Local health authorities in China’s Inner Mongolia region announced a suspected positive case of bubonic plague Sunday.

Case of Bubonic Plague in China

China’s Global Times reported that health officials in Bayannur said a farmer as sickened and hospitalized but is in a stable condition.

The city also raised its alert level for bubonic plague illness. Additionally, they told residents to not hunt wild animals, to report any sick or dead marmots and to report any person showing possible signs of infection.

At the moment, the health officials are not considering it a high risk. However, they are watching it and monitoring it carefully.

Reuters reported that the alert level was at its second lowest in a four level system.

According to Reuters, the warning follows four suspected cases of plague in Inner Mongolia last November, including two cases of pneumonic plague.

Anyhow, the authorities banned hunting, skinning and transportation of rodents that might carry the bubonic plague bacteria.

Moreover, last year, a Mongolian couple died from the bubonic plague after eating raw marmot meat.

Over the past year, China has reported five cases of the disease associated with some of the deadliest pandemics in human history.

History of the disease and its symptoms

Bubonic plague is one of three forms of the infectious disease caused by the Yersinia pestis bacteria.

According to the U.S. Centers for Disease Control and Prevention, bubonic plague is usually contracted after an infected flea bite.

Furthermore, one to seven days after the exposure to the bacteria, flu-like symptoms develop.

Symptoms of bubonic plague can include fever, headache, chills, weakness and swollen lymph nodes. The bacteria can spread to other parts of the body if untreated.

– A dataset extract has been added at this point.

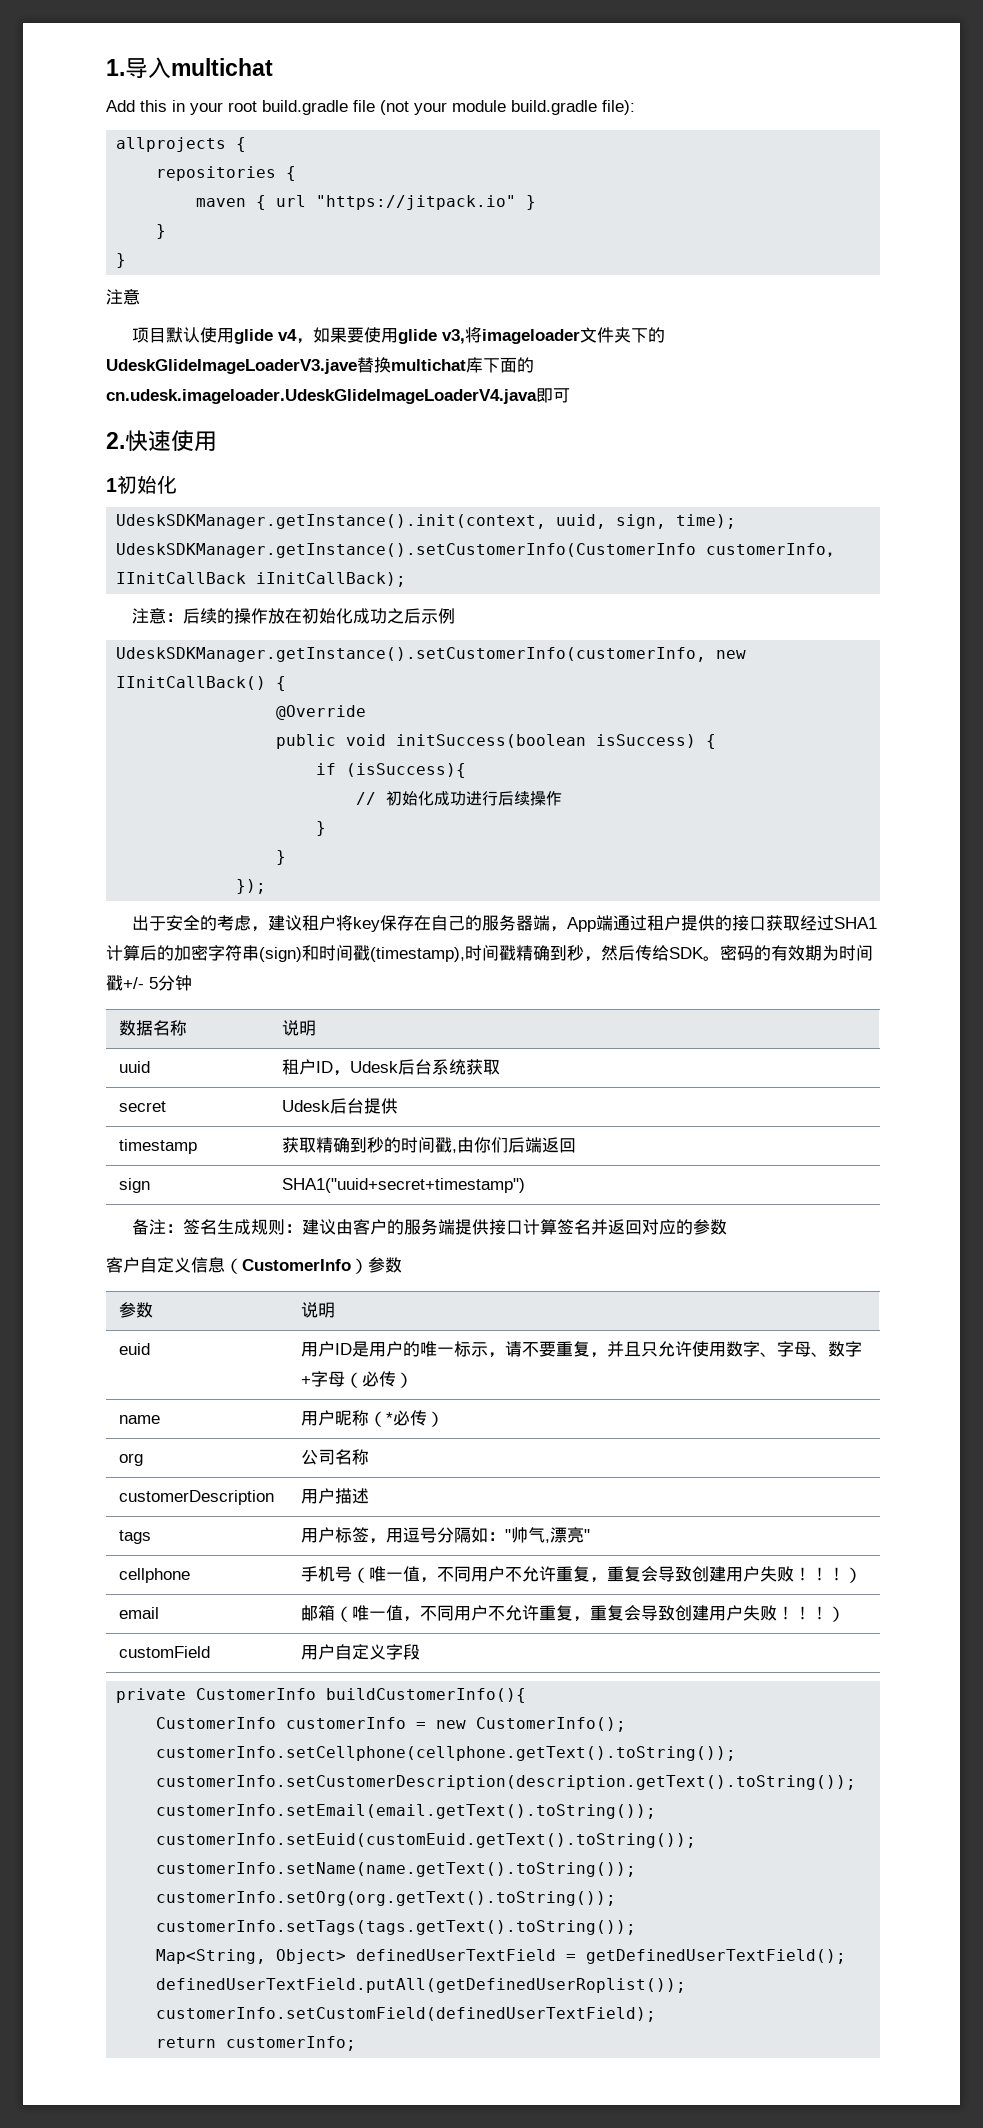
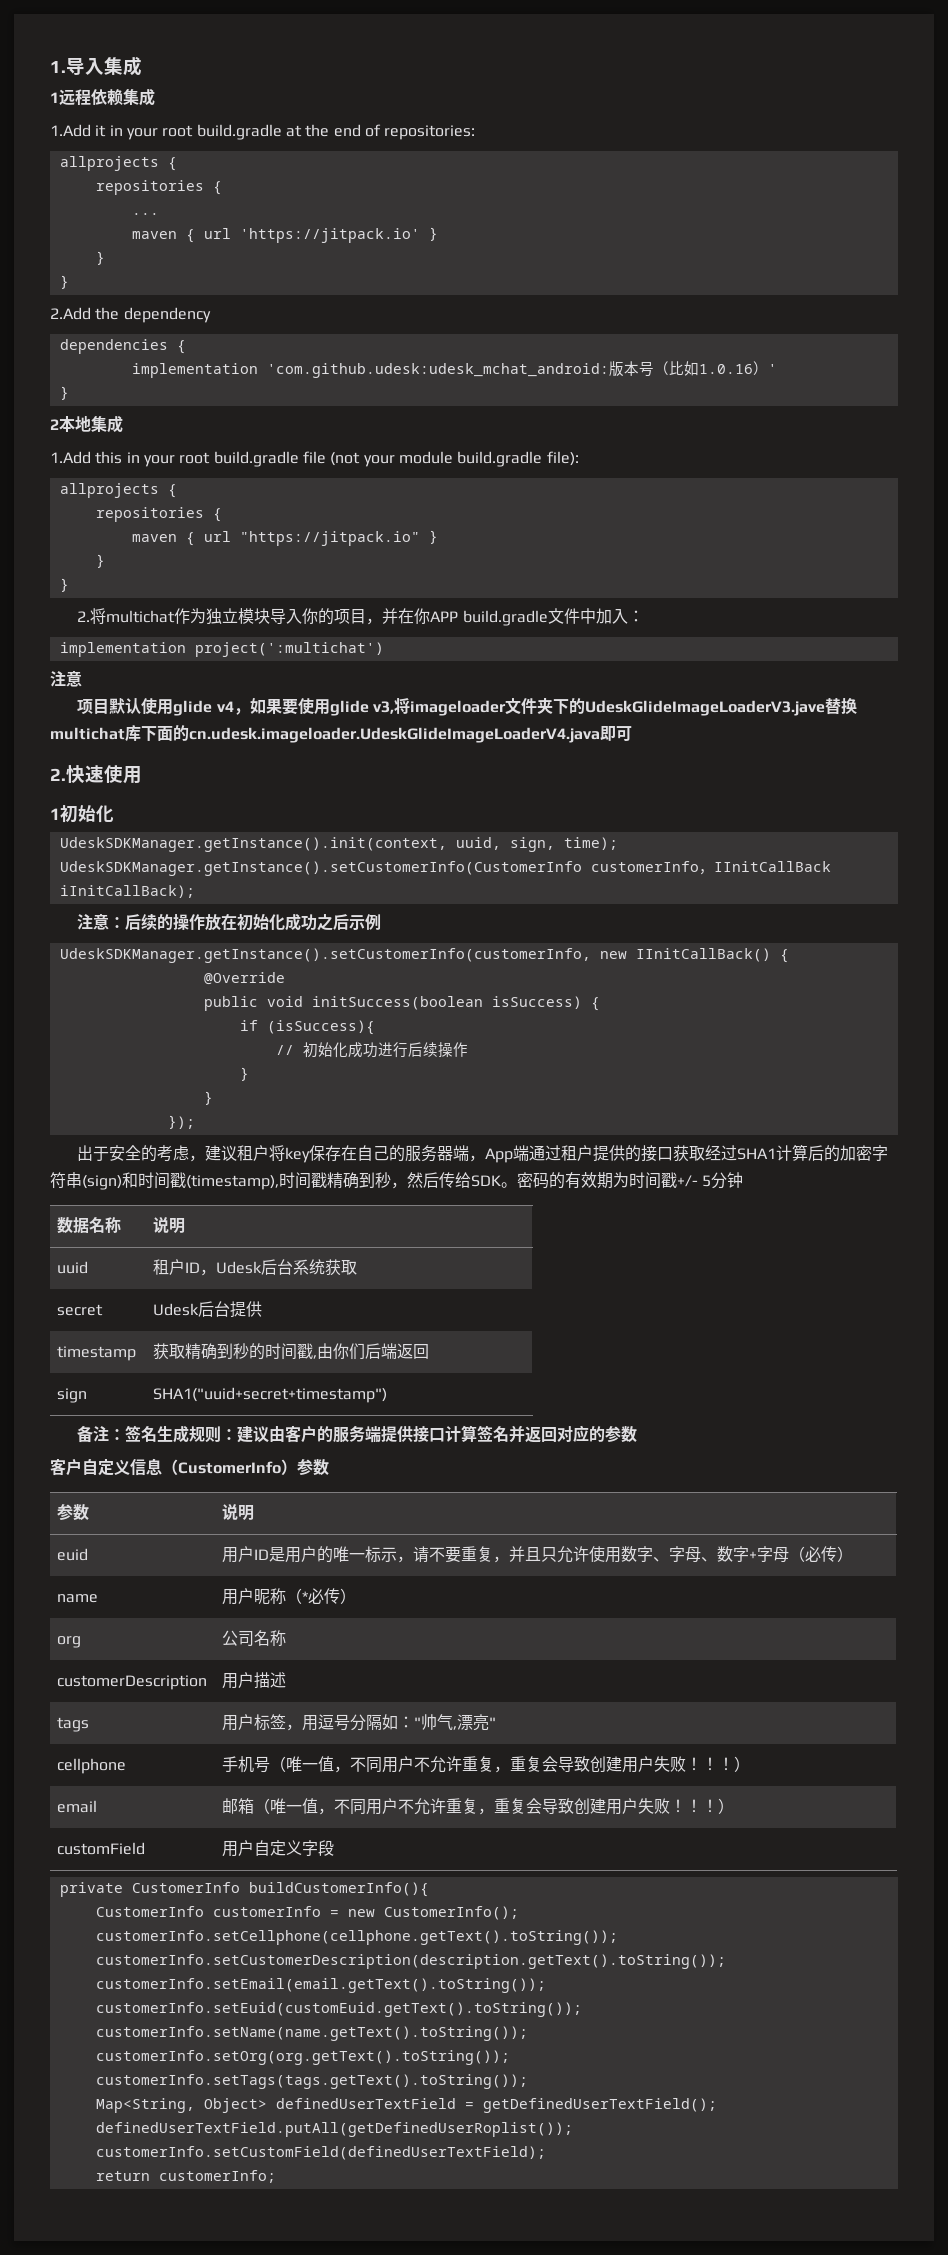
[171,58,273,76] [106,100,135,112] multichat // Add -> [104,56,142,76] [50,88,155,106] [50,124,476,140] [59,156,177,171] [95,180,222,195] [131,213,159,215] [131,227,438,243] [95,251,105,265] [59,275,69,289] [50,307,211,323] [59,339,186,354] [131,361,777,378] [59,386,69,400] [50,415,123,433] [50,451,91,464] 集成 // 1远程依赖集成 // 1.Add it in your root build.gradle at the end of repositories: // allprojects { // repositories { // ... // maven { url 'https://jitpack.io' } // } // } // 2.Add the dependency // dependencies { // implementation 'com.github.udesk:udesk_mchat_android:版本号（比如1.0.16）' // } // 2本地集成 // 1.Add
(127, 260) none -> [77,608,644,626] [59,642,384,657] // 2.将multichat作为独立模块导入你的项目，并在你APP build.gradle文件中加入： // implementation project(':multichat')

Swollen and painful lymph nodes occur in the area closest to where the bacteria entered the skin.

Although tied to historic pandemics like the Black Death, plague illnesses do still occur around the world and in the United States every year, though they are rare.

Since the mid-twentieth century, this is under control.

Several modern antibiotics have significantly lowered plagues’ mortality rate. In addition, vaccines seem to not be very useful for the prevention of this plague.

While plague is entirely unrelated to the new coronavirus, the warning from officials in Bayannur comes as China has gone weeks without reporting a new death from the virus.